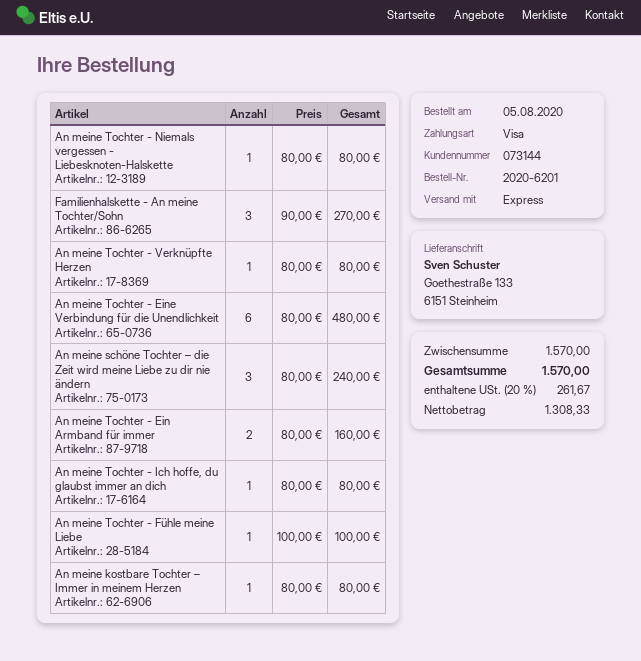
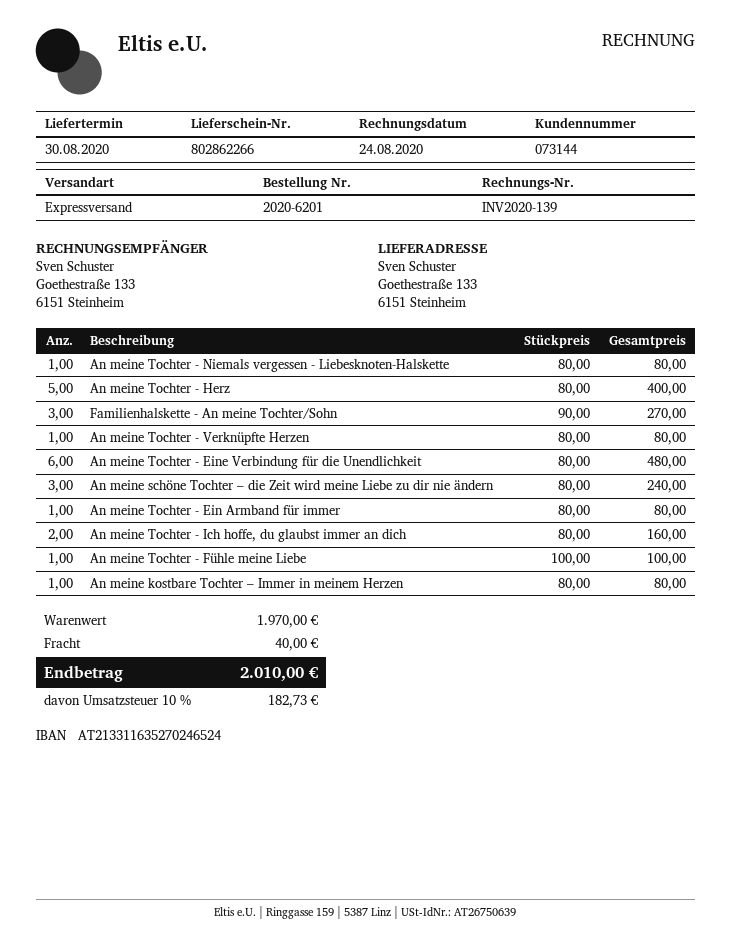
An meine Tochter - Ein Armband für immer: 2 x 80.00 = 160.00 -> 1 x 80.00 = 80.00
An meine Tochter - Ich hoffe, du glaubst immer an dich: 1 x 80.00 = 80.00 -> 2 x 80.00 = 160.00
An meine Tochter - Herz: none -> 5 x 80.00 = 400.00
subtotal: 1570.00 -> 1970.00
shipping: none -> 40.00
tax: 20% = 261.67 -> 10% = 182.73
total: 1570.00 -> 2010.00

━━━━━━━━━━━━━━━━━━━━━━━━━━━━━━

What is expected » Set down only the lines from the line with "An meine Tochter - Herz: none" through the last line of the data above, keeping both the first and the last.

Output of the task »
An meine Tochter - Herz: none -> 5 x 80.00 = 400.00
subtotal: 1570.00 -> 1970.00
shipping: none -> 40.00
tax: 20% = 261.67 -> 10% = 182.73
total: 1570.00 -> 2010.00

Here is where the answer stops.